*PROBLEM:*
Every entry below must be repeated exactly; skip the pictures.

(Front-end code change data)
☆ ☆ ☆

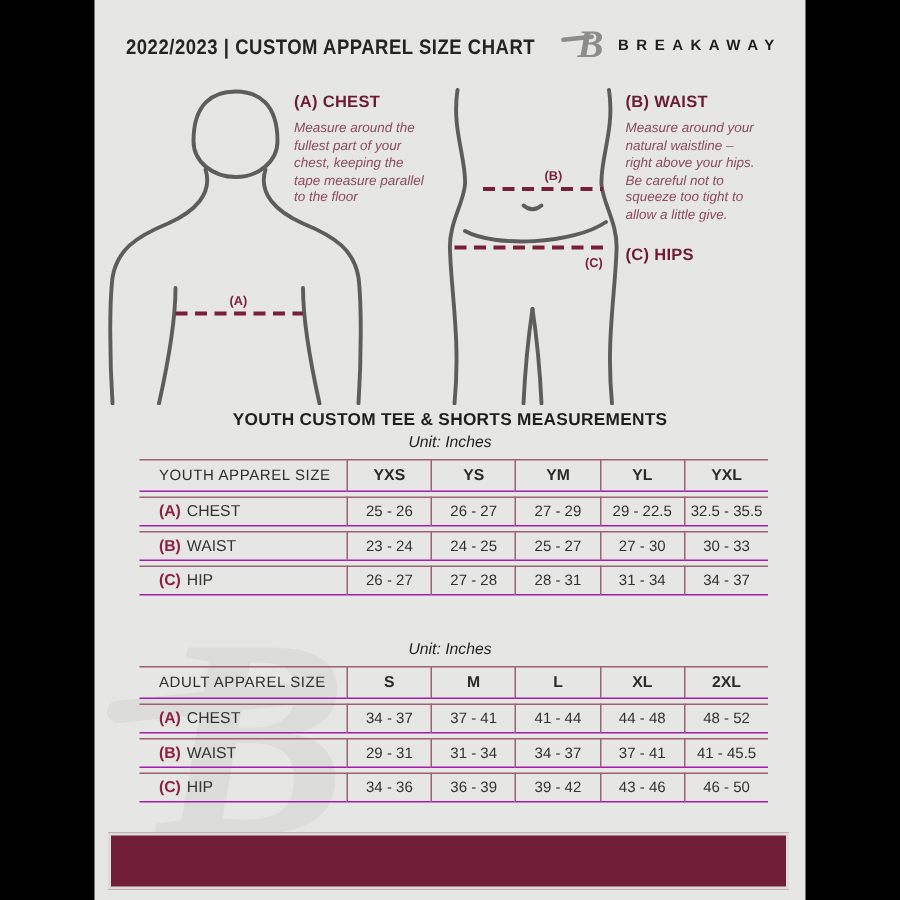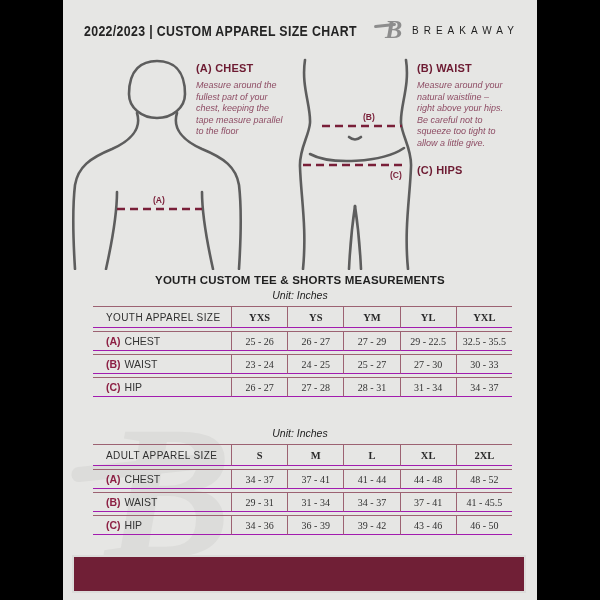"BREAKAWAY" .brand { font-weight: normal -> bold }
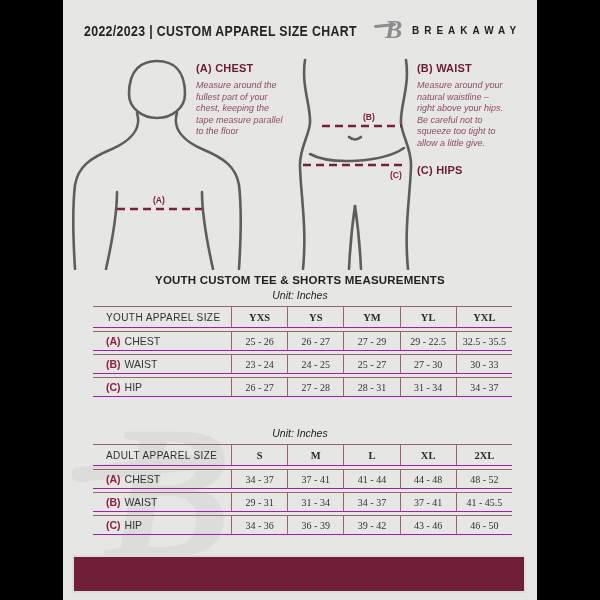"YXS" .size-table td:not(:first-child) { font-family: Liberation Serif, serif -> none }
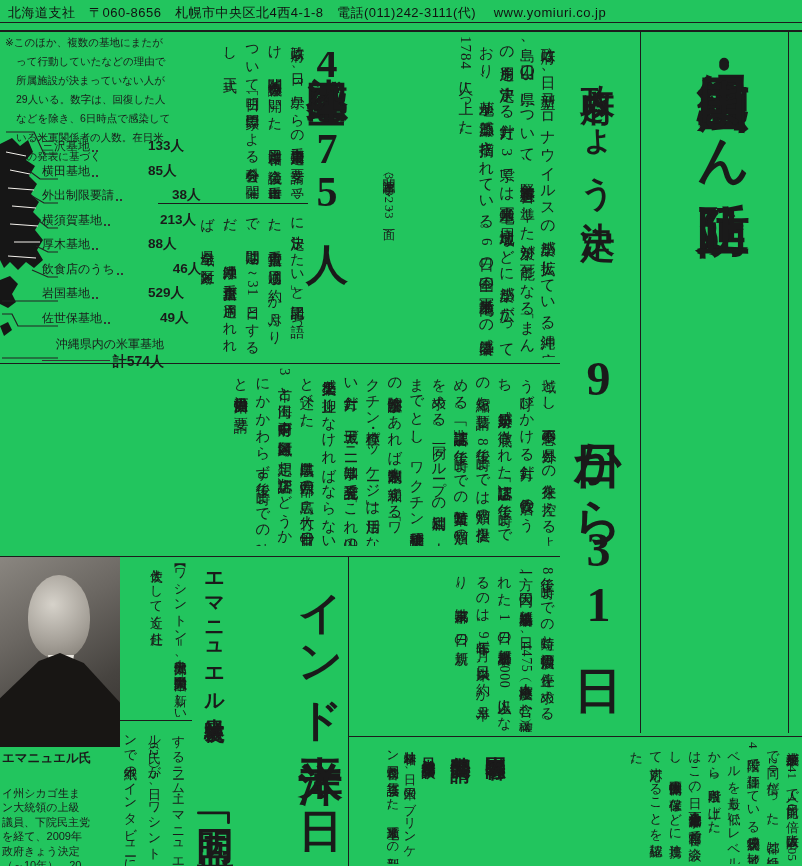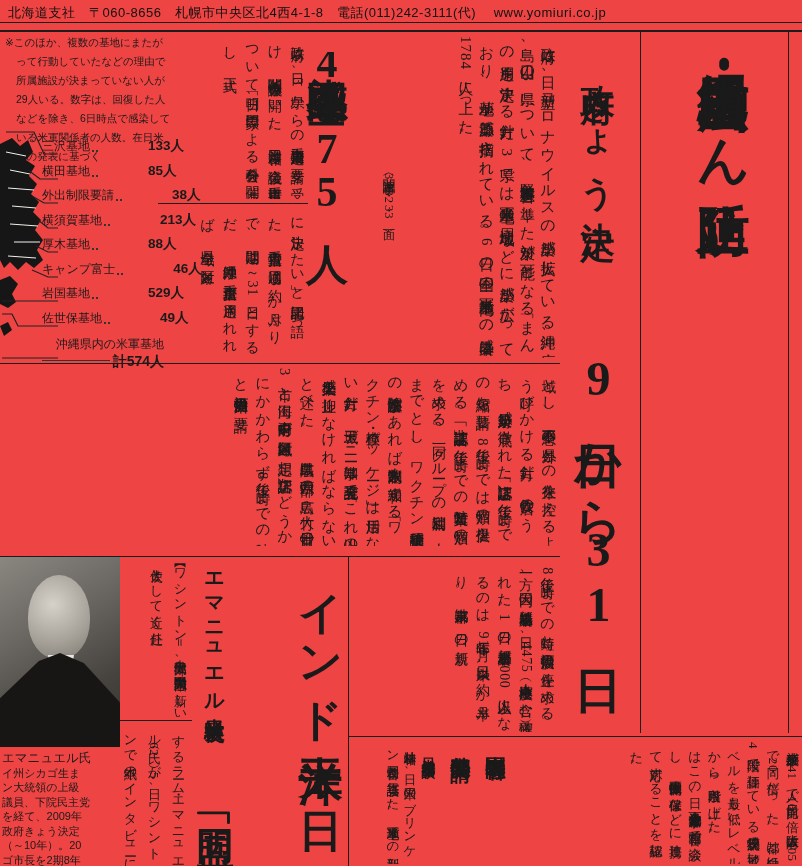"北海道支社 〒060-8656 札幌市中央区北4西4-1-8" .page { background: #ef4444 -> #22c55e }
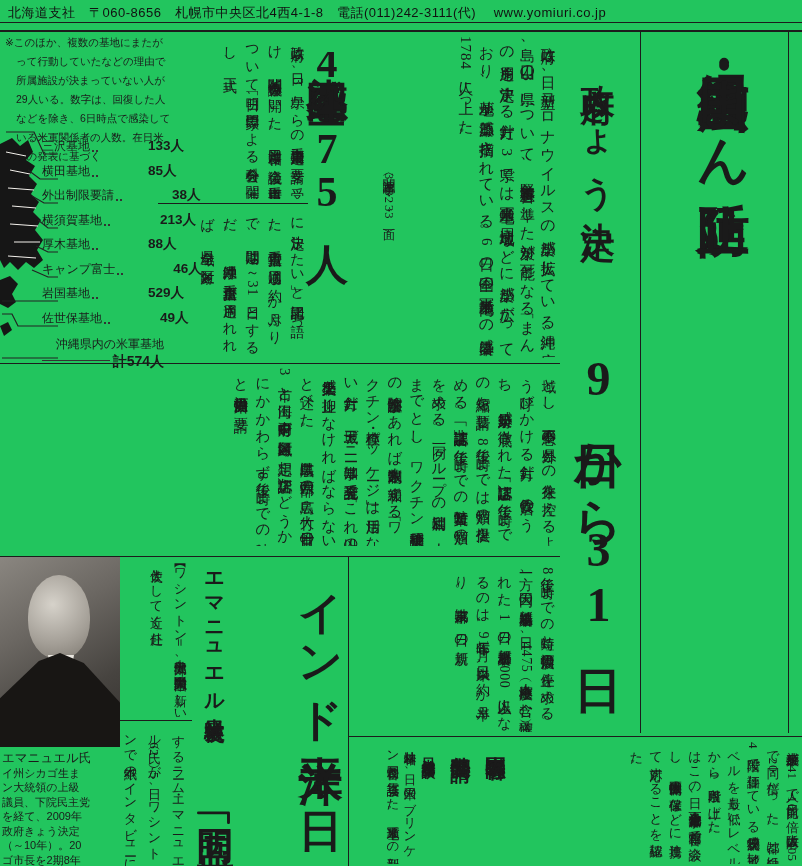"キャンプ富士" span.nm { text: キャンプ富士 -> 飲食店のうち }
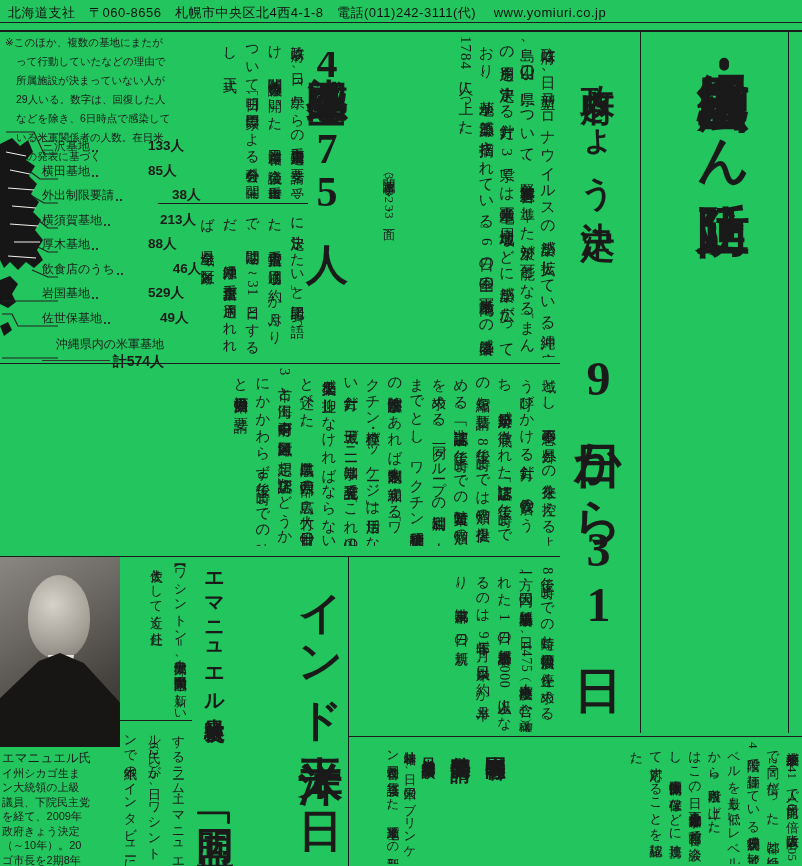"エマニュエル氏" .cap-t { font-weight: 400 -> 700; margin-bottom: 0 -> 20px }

☆ ☆ ☆

*TASK ANSWER:*
"BREAKAWAY" .brand { font-weight: normal -> bold }
"YXS" .size-table td:not(:first-child) { font-family: Liberation Serif, serif -> none }
"北海道支社 〒060-8656 札幌市中央区北4西4-1-8" .page { background: #ef4444 -> #22c55e }
"キャンプ富士" span.nm { text: キャンプ富士 -> 飲食店のうち }
"エマニュエル氏" .cap-t { font-weight: 400 -> 700; margin-bottom: 0 -> 20px }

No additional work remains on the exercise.